**Exercise prompt**
Each line of the data holding "padding" should be found and copied.

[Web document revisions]
_ _ _

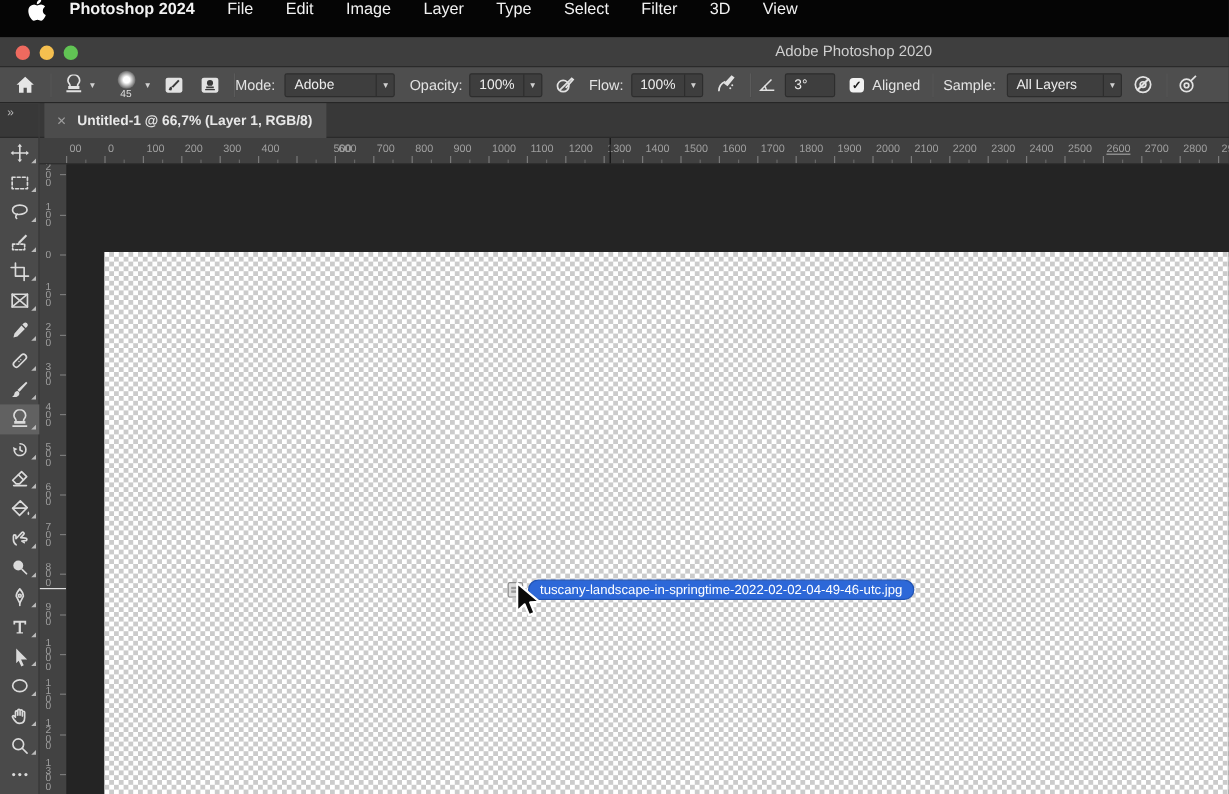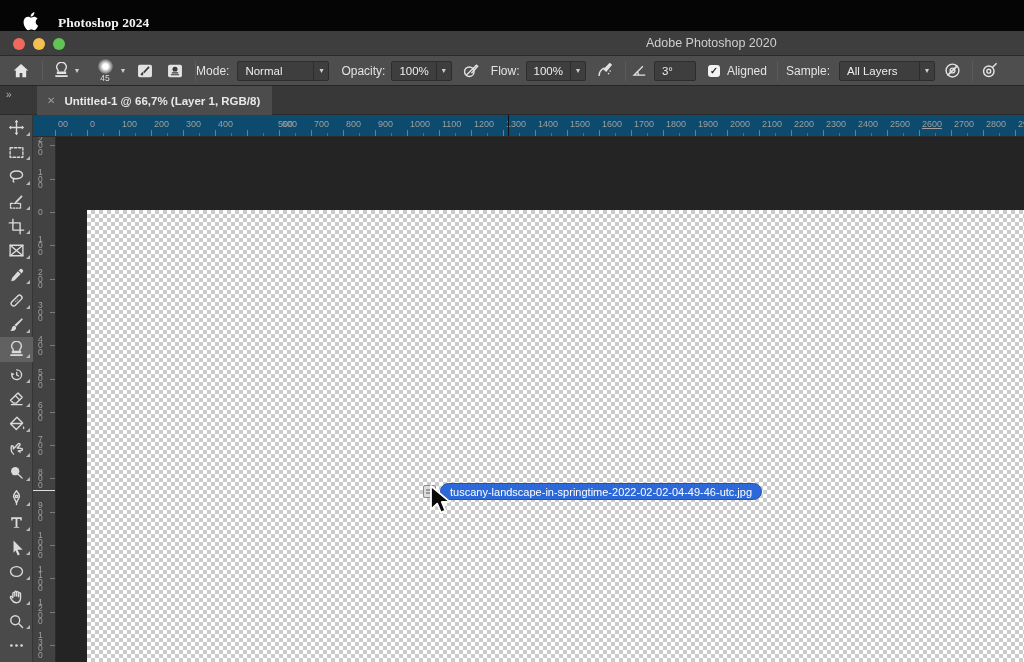--- a/index.html
+++ b/index.html
@@ -8,7 +8,7 @@
 
   
   .menubar { position:absolute; top:0; left:0; width:1024px; height:31px; background:#050505;
-    color:#f2f2f2; display:flex; align-items:flex-end; font-size:13.5px; padding-left:22px; padding-right:54px;font-family:Liberation Serif, serif; }
+    color:#f2f2f2; display:flex; align-items:flex-start; font-size:13.5px; padding-left:22px; padding-right:54px; }
   .apple { width:17px; height:19px; margin-top:-1px; }
   .appname { font-weight:bold; margin-left:19px; }
   .menu-item { margin-left:27px; cursor:default; }

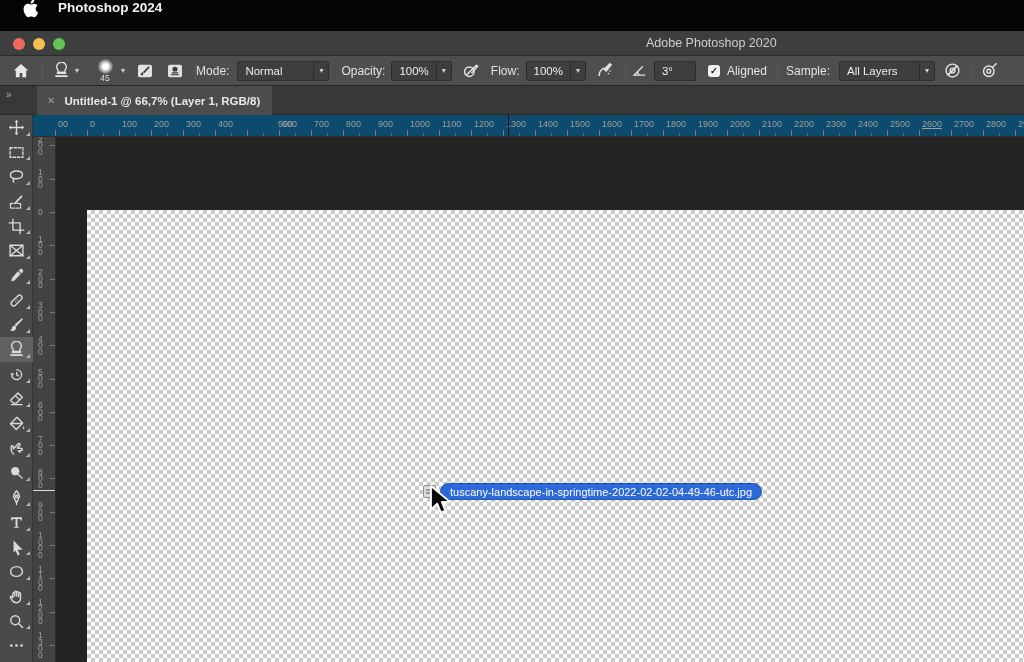--- a/index.html
+++ b/index.html
@@ -100,6 +100,17 @@
     <path fill="#ffffff" d="M10.8 3c.6-.7 1-1.8.9-2.8-.9 0-2 .6-2.6 1.4-.6.6-1.1 1.7-.9 2.7 1 .1 2-.6 2.6-1.3z"></path>
   </svg>
   <span class="appname">Photoshop 2024</span>
+  <span id="menu-left" style="display:flex;">
+      <span class="menu-item">File</span>
+      <span class="menu-item">Edit</span>
+      <span class="menu-item">Image</span>
+      <span class="menu-item">Layer</span>
+      <span class="menu-item">Type</span>
+      <span class="menu-item">Select</span>
+      <span class="menu-item">Filter</span>
+      <span class="menu-item">3D</span>
+      <span class="menu-item">View</span>
+    </span>
 </div>
 
 <div class="titlebar">

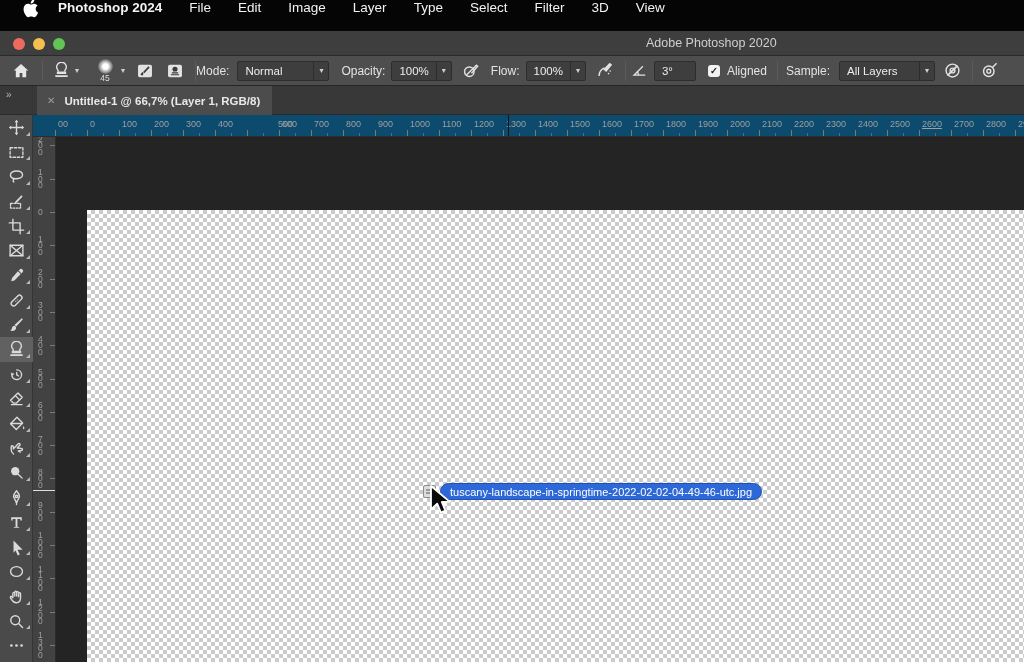--- a/index.html
+++ b/index.html
@@ -160,7 +160,7 @@
   <span class="sep" style="margin-left:9px"></span>
   <span style="margin-left:0">Mode:</span>
   <span class="combo" style="margin-left:8px; width:92px">
-    <span class="val" style="flex:1">Normal</span>
+    <span class="val" style="flex:1">Adobe</span>
     <span class="chevbox chev">▾</span>
   </span>
   <span style="margin-left:12px">Opacity:</span>

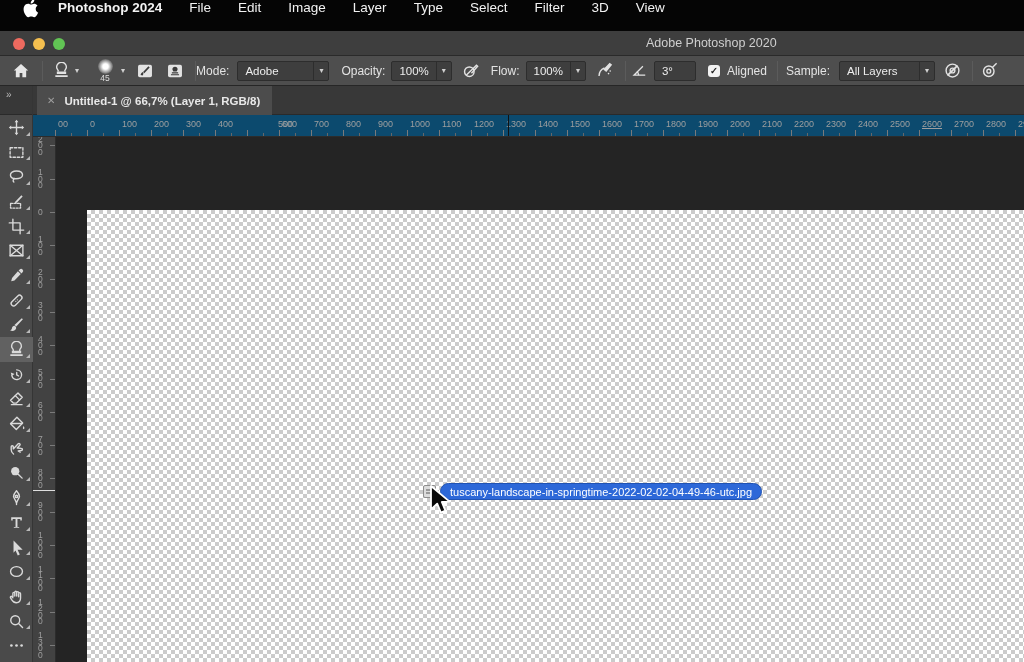--- a/index.html
+++ b/index.html
@@ -49,7 +49,7 @@
   .tab-close { color:#9f9f9f; font-size:10px; margin:0 9px 0 10px; font-weight:normal; }
 
   
-  .hruler { position:absolute; top:115px; left:33px; width:991px; height:22px; background:#0c4a6e;
+  .hruler { position:absolute; top:115px; left:33px; width:991px; height:22px; background:#404040;
     border-bottom:1px solid #2c2c2c; overflow:hidden; }
   .hr-label { position:absolute; top:4px; font-size:9px; color:#9f9f9f; }
   .hr-tick { position:absolute; bottom:0; width:1px; height:6px; background:#7a7a7a; }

_ _ _

**Result**
-    color:#f2f2f2; display:flex; align-items:flex-end; font-size:13.5px; padding-left:22px; padding-right:54px;font-family:Liberation Serif, serif; }
+    color:#f2f2f2; display:flex; align-items:flex-start; font-size:13.5px; padding-left:22px; padding-right:54px; }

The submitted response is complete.